# Colitis



## chewice (Jan 1, 2012)

So I made the mistake of giving cashew a piece of stewing beef. I am now dealing with what looks like colitis ... and i stepped in the warm red mucus crap. ugh.

Is this because i gave way to much? or is he allergic?? 

He is on a fast and I'll give him a turkey neck in the morning, but what else can i do to help?


----------



## Liz (Sep 27, 2010)

I am sorry but I can't keep track of who is where with transitioning dogs - is he used to beef or was this more of a first? It might have been too rich? Also he may just have a bug - a lot of dogs in my area are coming down with a one day "doggie flu" diarrhea, vomiting and general mopiness.


----------



## chewice (Jan 1, 2012)

It was his first taste of beef. Supposed to start pork but this set us back. I'm having a difficult time because his poops are either strained or liquid


----------



## PDXdogmom (Jun 30, 2010)

Not a raw feeder here, but always curious about the subject. I mainly clicked on this thread because one of my dogs recently has a case of colitis.

A bland diet of rice and boiled chicken or turkey in a ratio of 3:1 is what has helped the most; but when people feed raw I wonder what they do?


----------



## chewice (Jan 1, 2012)

Anyone?! Help? I can't be fasting him much - he is so skinny and have just been trying to get his poops right to get him on red meat.


----------



## twoisplenty (Nov 12, 2008)

I also can't keep track of everyone who is changing over. What chicken cuts are you feeding him? Go back to feeding him necks or legs until he is firm again. Dont rush things, he can live primarily off of chicken if need be, right now you just need to get him solid again. Also why is he so skinny?

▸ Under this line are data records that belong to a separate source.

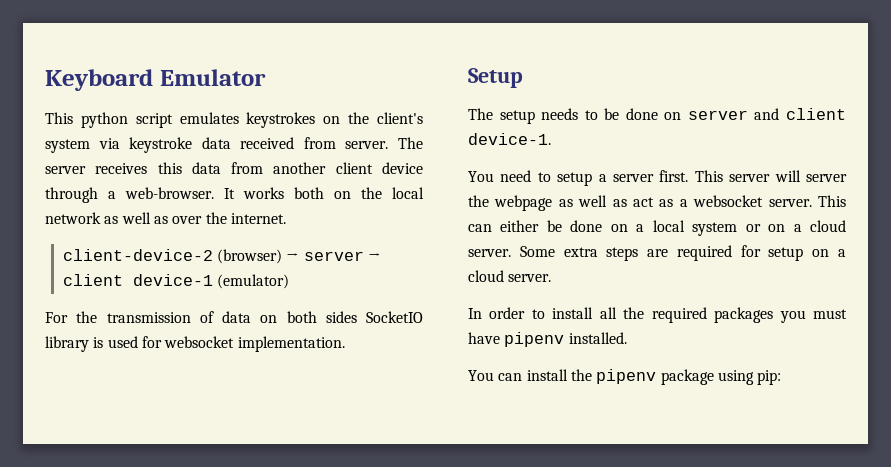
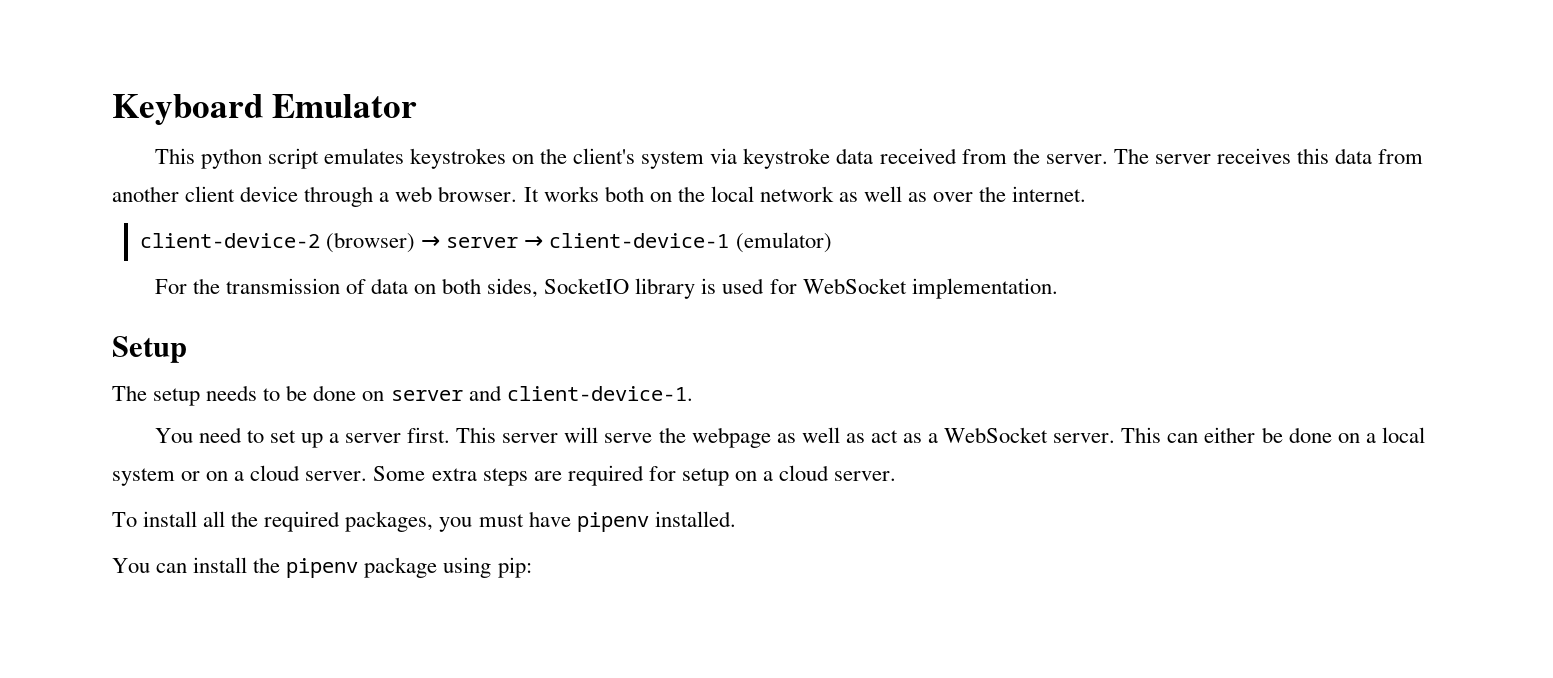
- This python script emulates keystrokes on the client's system via keystroke data received from server.
+ This python script emulates keystrokes on the client's system via keystroke data received from the server.
- The server receives this data from another client device through a web-browser.
+ The server receives this data from another client device through a web browser.
- client-device-2 (browser) → server → client device-1 (emulator)
+ client-device-2 (browser) → server → client-device-1 (emulator)
- For the transmission of data on both sides SocketIO library is used for websocket implementation.
+ For the transmission of data on both sides, SocketIO library is used for WebSocket implementation.
- The setup needs to be done on server and client device-1.
+ The setup needs to be done on server and client-device-1.
- You need to setup a server first.
+ You need to set up a server first.
- This server will server the webpage as well as act as a websocket server.
+ This server will serve the webpage as well as act as a WebSocket server.
- In order to install all the required packages you must have pipenv installed.
+ To install all the required packages, you must have pipenv installed.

What % are you feeding at?


----------



## Scarlett_O' (May 19, 2011)

Feed him Bland, bone-in, beige, fat/skin free!!
(That is the raw version of the "chicken and rice" stuff...ya know, without the inflammatory, non bio-available grain!!:wink


----------



## chewice (Jan 1, 2012)

Im feeding him 3% - he is naturally "skinny" so a pound off him makes him look horrible. he is 30 lbs and im feeding 10-11 oz a day. He has always been sensitive and we have tried... say a 4 oz chicken back in morning, 2 oz bonless chicken, the a 4 - 5 oz turkey neck/wing.


----------



## Scarlett_O' (May 19, 2011)

chewice said:


> Im feeding him 3% - he is naturally "skinny" so a pound off him makes him look horrible. he is 30 lbs and im feeding 10-11 oz a day. He has always been sensitive and we have tried... say a 4 oz chicken back in morning, 2 oz bonless chicken, the a 4 - 5 oz turkey neck/wing.


14.4oz is actually 3% of 30lbs. Just those few ounces could very well be what helps him...I know 2oz is what helps little 8.5lbs Dixi(who gets 9-11oz per day) stay nice and healthy looking or not!!:wink:


----------



## magicre (Apr 7, 2010)

chicken broth, no salt.

pedialyte - a few teaspoons in the broth

give every three to four hours to ensure hydration and electrolyte support

slippery elm bark - one capsule every twelve hours.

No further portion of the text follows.